Difference listings:
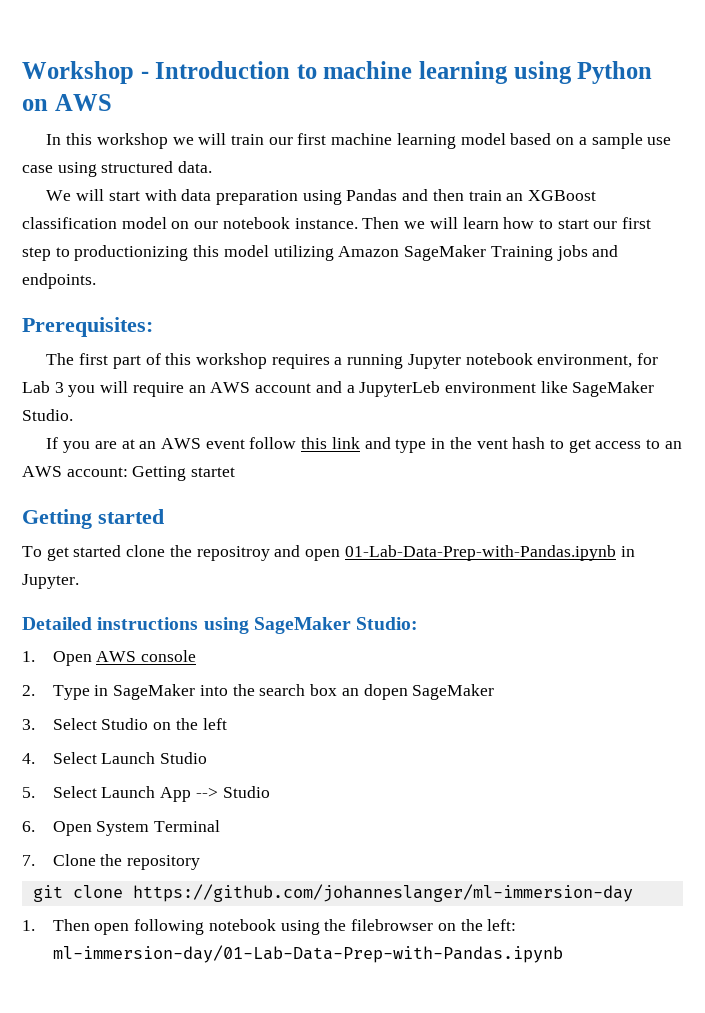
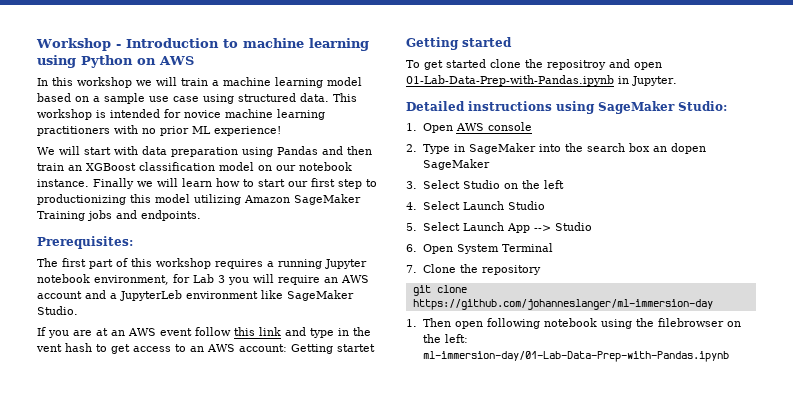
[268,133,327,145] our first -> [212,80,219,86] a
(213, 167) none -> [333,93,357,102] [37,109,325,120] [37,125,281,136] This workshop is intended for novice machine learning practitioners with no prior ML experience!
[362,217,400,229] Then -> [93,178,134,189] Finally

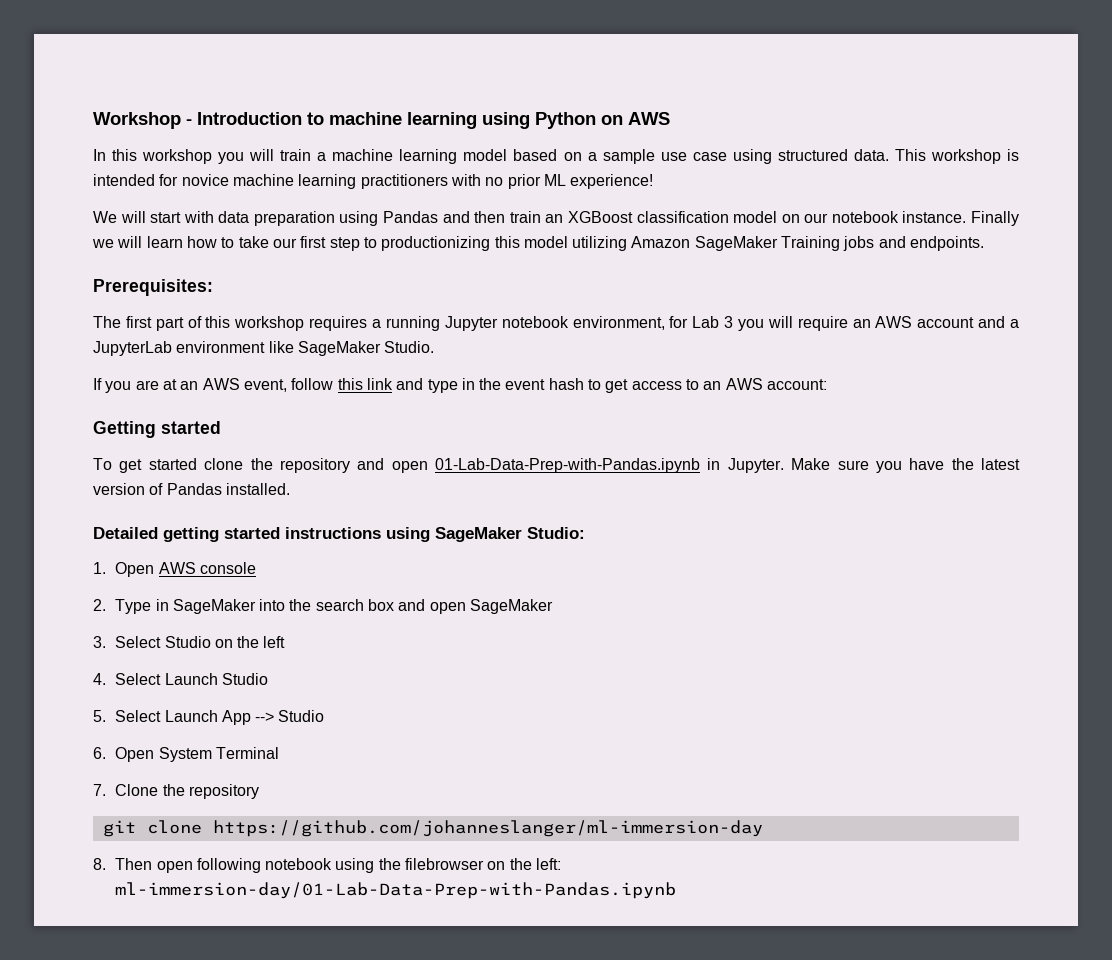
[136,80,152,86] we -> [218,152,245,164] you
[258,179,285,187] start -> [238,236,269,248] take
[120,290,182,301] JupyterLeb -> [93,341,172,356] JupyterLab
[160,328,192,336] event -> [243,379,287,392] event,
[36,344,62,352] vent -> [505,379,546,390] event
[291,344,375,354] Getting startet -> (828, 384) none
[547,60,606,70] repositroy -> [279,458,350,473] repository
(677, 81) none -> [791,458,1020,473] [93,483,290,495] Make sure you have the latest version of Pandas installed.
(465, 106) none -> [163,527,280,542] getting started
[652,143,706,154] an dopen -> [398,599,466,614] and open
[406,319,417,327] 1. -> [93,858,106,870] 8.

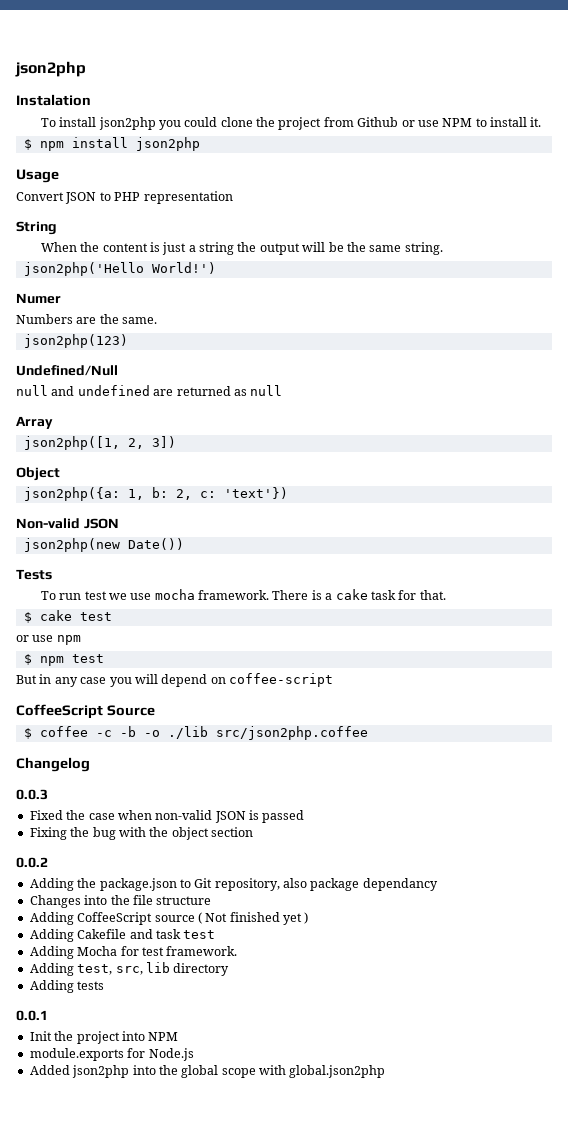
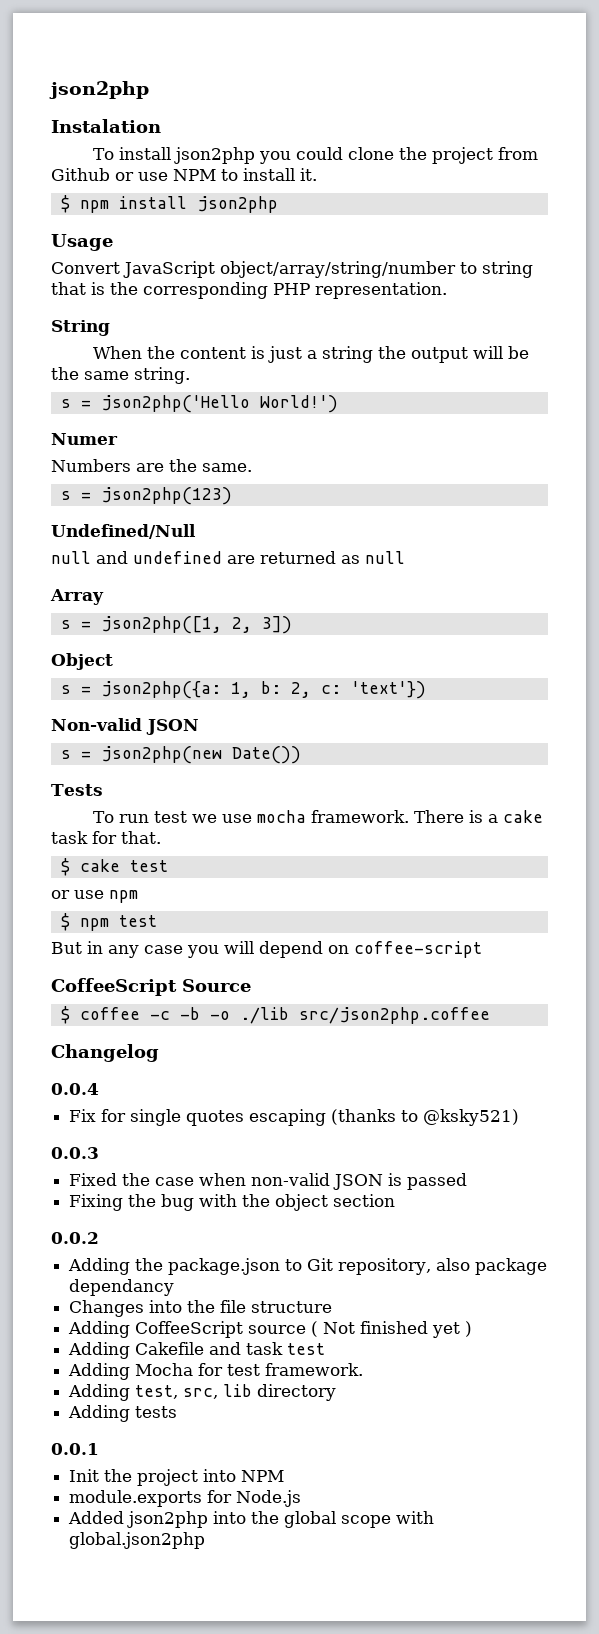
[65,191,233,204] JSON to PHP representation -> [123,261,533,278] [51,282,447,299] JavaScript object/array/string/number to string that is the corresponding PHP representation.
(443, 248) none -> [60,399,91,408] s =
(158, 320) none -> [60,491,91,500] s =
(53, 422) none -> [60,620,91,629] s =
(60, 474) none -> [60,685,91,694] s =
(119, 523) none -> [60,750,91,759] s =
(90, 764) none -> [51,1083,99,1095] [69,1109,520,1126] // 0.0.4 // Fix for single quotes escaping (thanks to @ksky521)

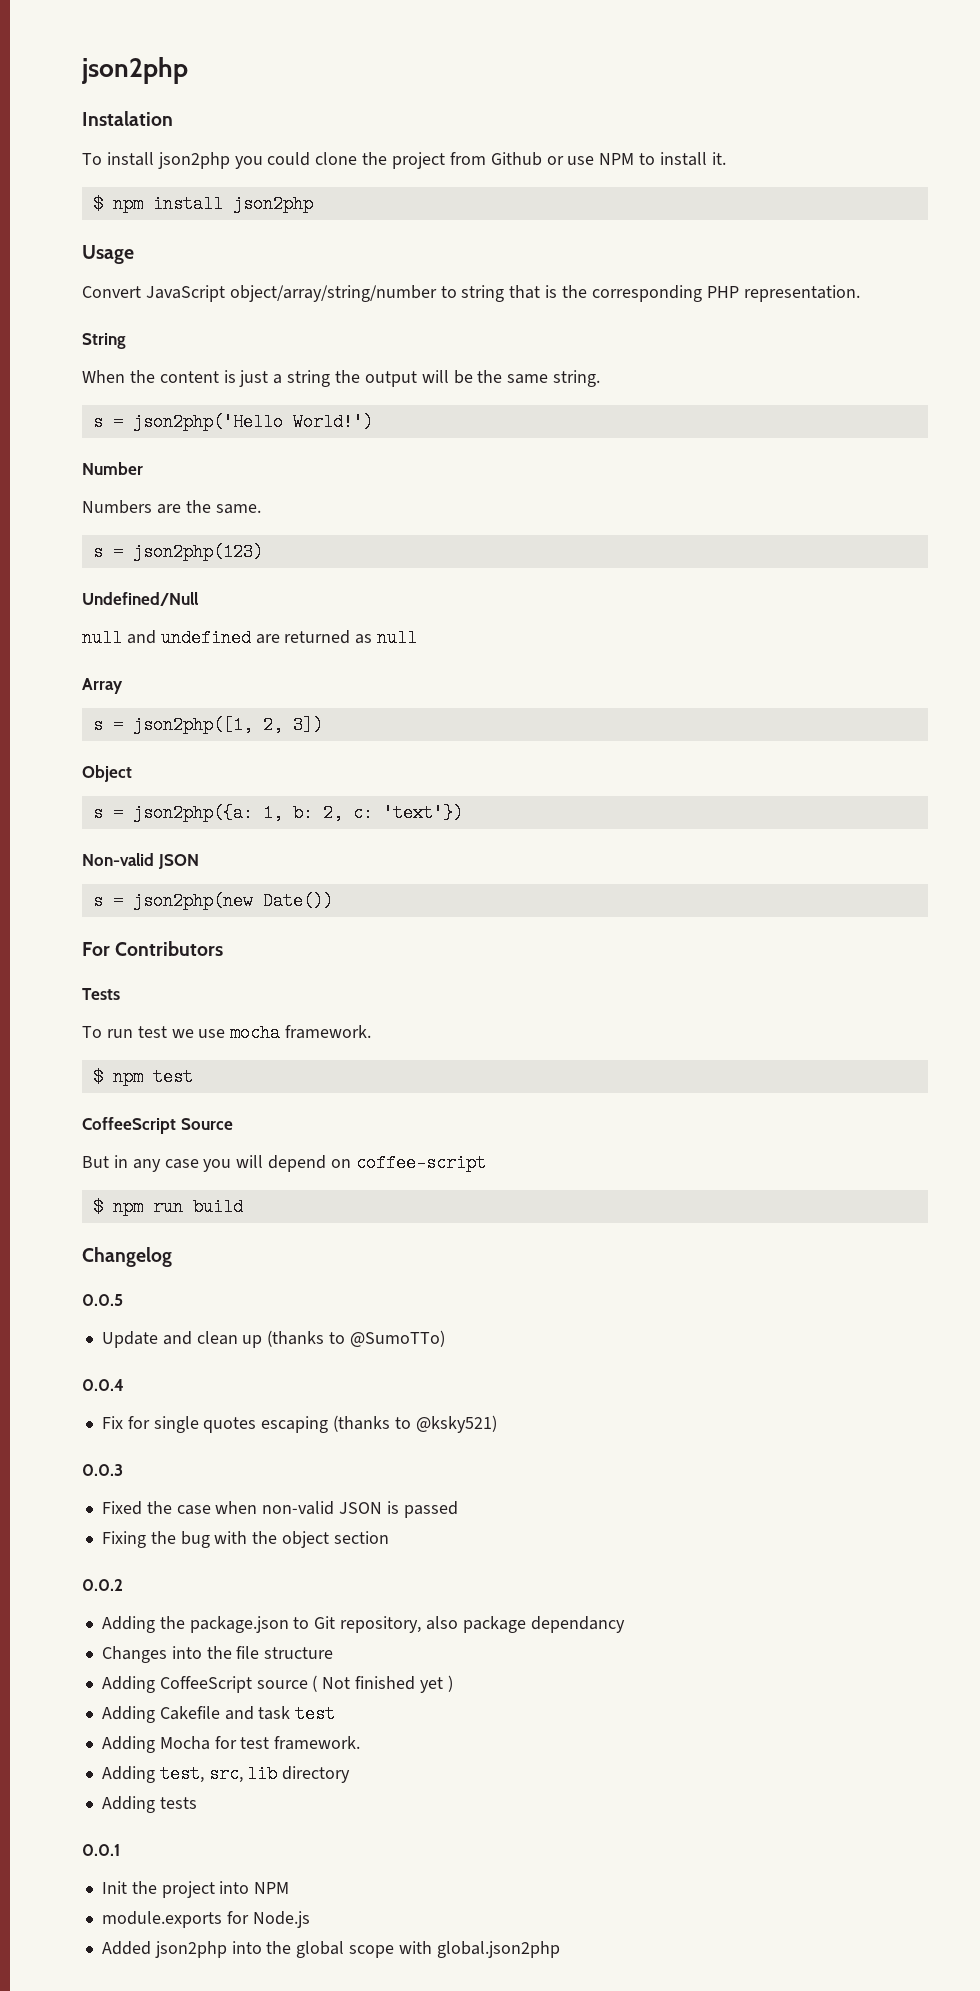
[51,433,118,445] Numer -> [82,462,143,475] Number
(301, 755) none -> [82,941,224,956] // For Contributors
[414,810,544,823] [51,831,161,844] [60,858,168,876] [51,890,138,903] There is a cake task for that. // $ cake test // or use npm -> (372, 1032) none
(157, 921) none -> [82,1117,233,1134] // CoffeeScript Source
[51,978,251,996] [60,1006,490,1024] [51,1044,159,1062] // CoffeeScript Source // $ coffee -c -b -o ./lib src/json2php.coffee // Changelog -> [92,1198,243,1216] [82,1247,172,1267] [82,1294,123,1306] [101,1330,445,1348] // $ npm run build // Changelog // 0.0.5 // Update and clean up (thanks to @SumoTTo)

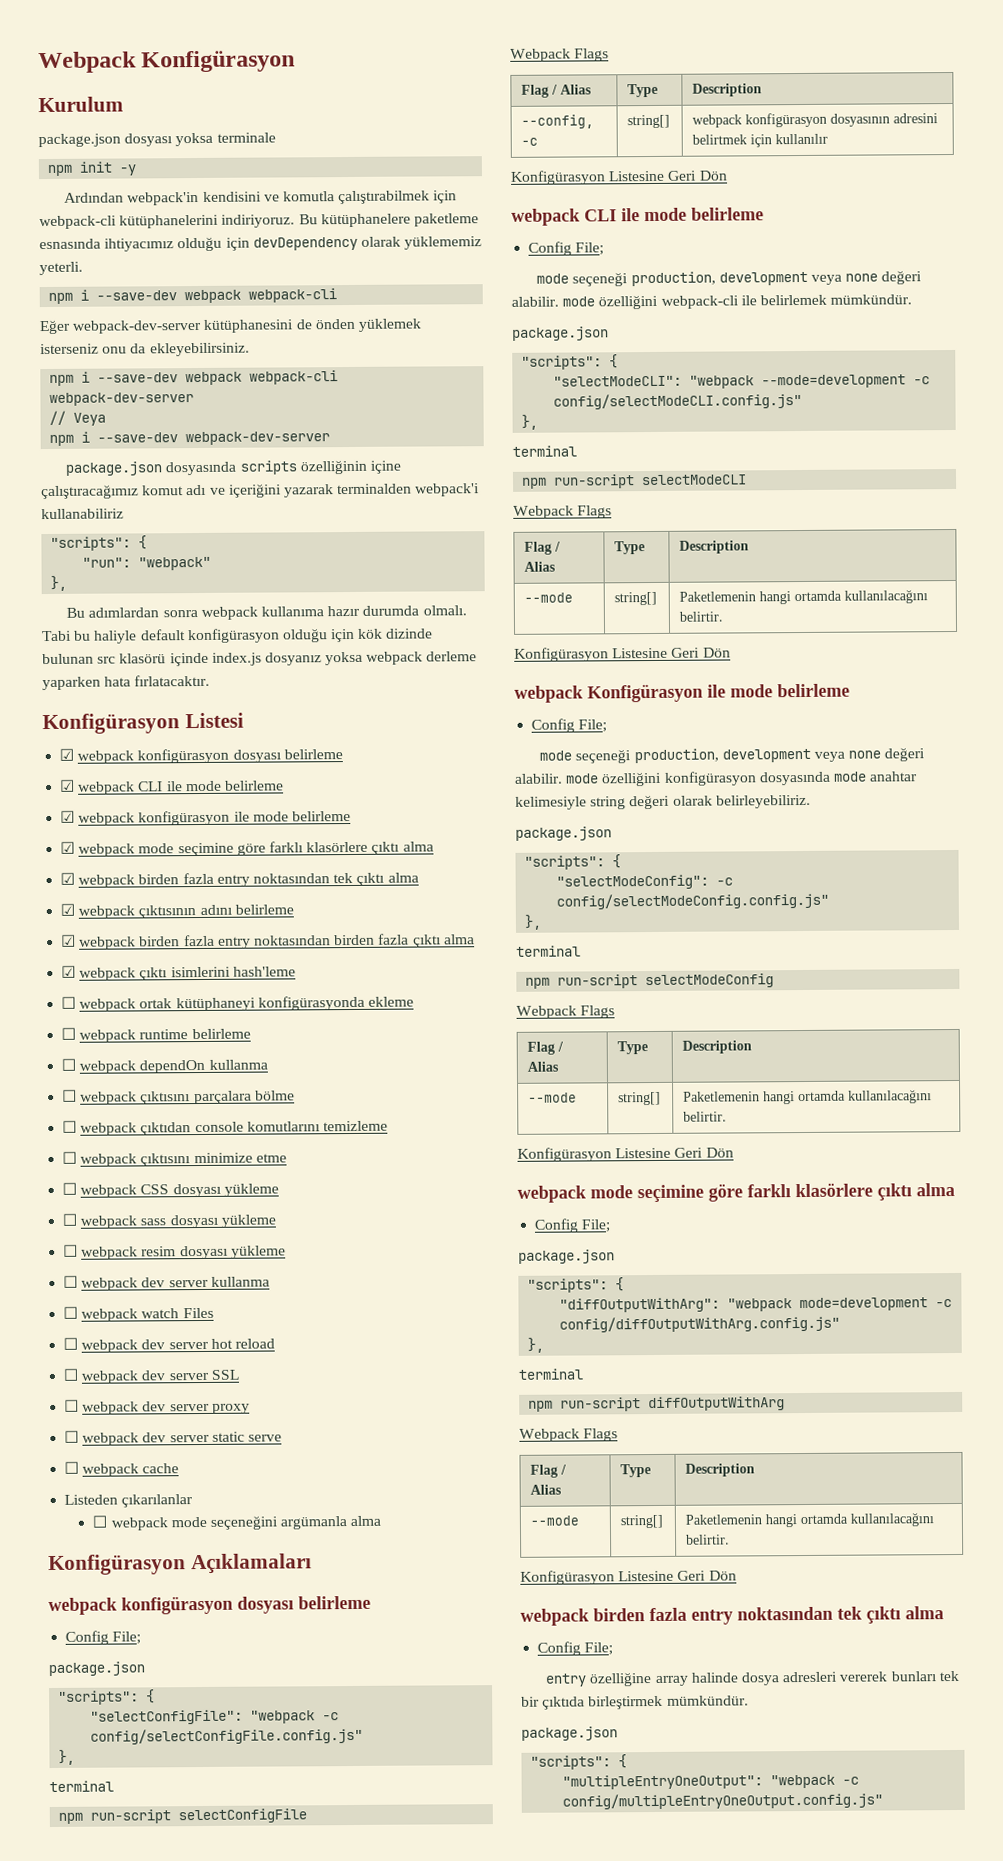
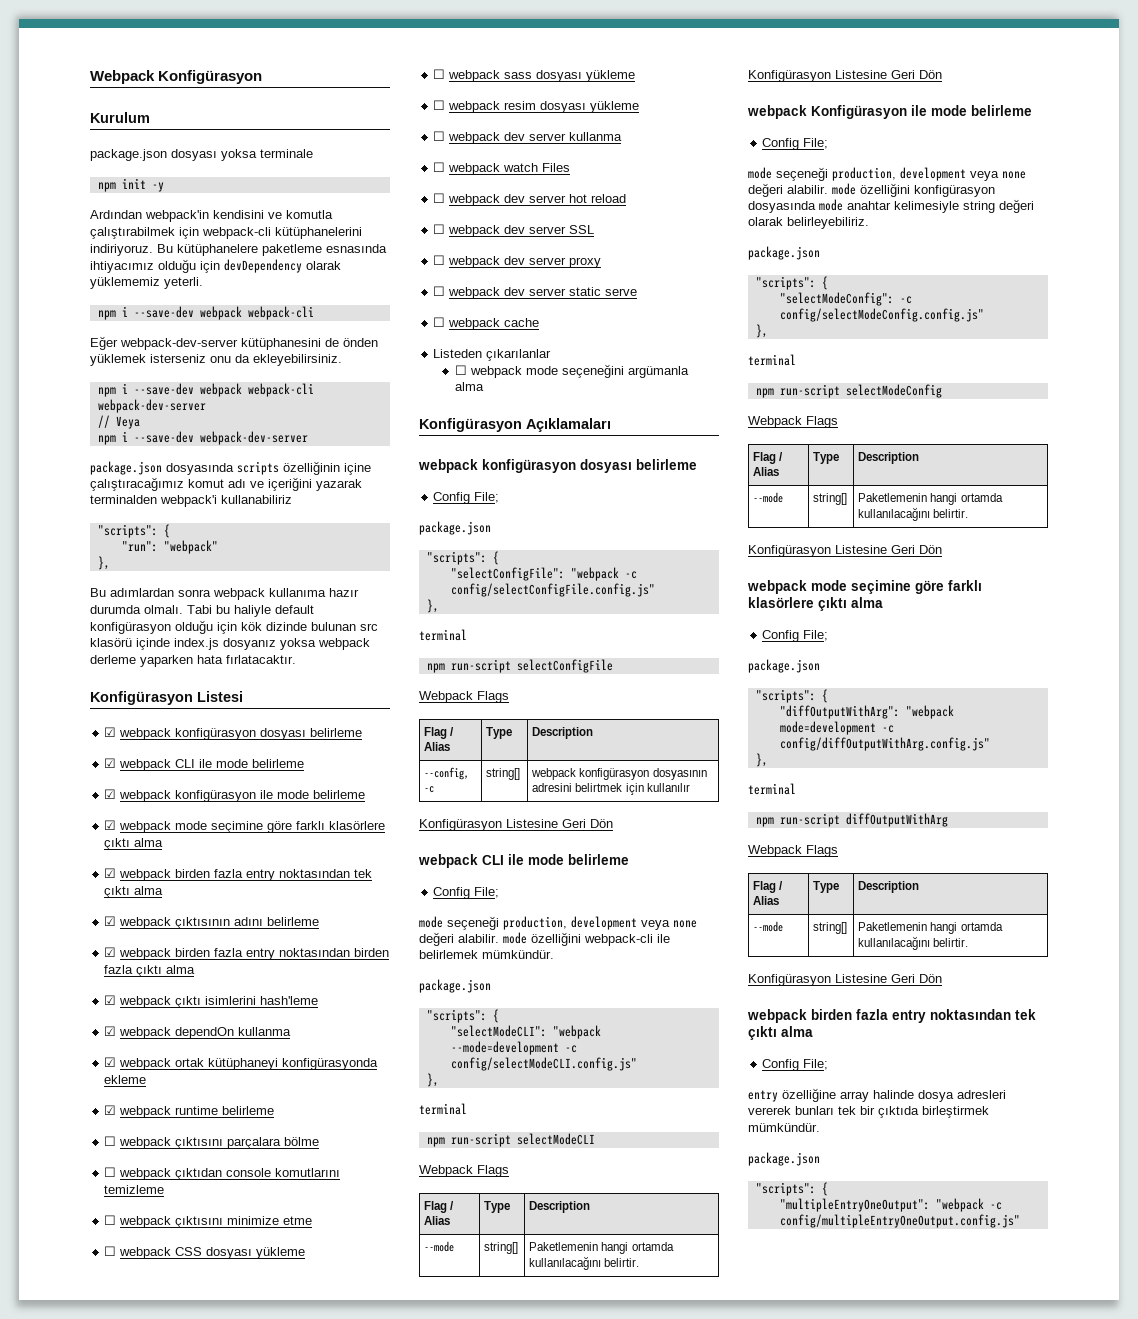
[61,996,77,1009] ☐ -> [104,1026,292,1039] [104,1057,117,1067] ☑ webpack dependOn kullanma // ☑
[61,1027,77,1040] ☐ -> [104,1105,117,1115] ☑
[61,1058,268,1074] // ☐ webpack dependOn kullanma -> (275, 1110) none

What is expected –
Each line from the first line of the entries through the line containing "[36,344,62,352] vent ->" should be duplicated word for word, and nothing more; the pictures stay out.

Response area –
[268,133,327,145] our first -> [212,80,219,86] a
(213, 167) none -> [333,93,357,102] [37,109,325,120] [37,125,281,136] This workshop is intended for novice machine learning practitioners with no prior ML experience!
[362,217,400,229] Then -> [93,178,134,189] Finally

[136,80,152,86] we -> [218,152,245,164] you
[258,179,285,187] start -> [238,236,269,248] take
[120,290,182,301] JupyterLeb -> [93,341,172,356] JupyterLab
[160,328,192,336] event -> [243,379,287,392] event,
[36,344,62,352] vent -> [505,379,546,390] event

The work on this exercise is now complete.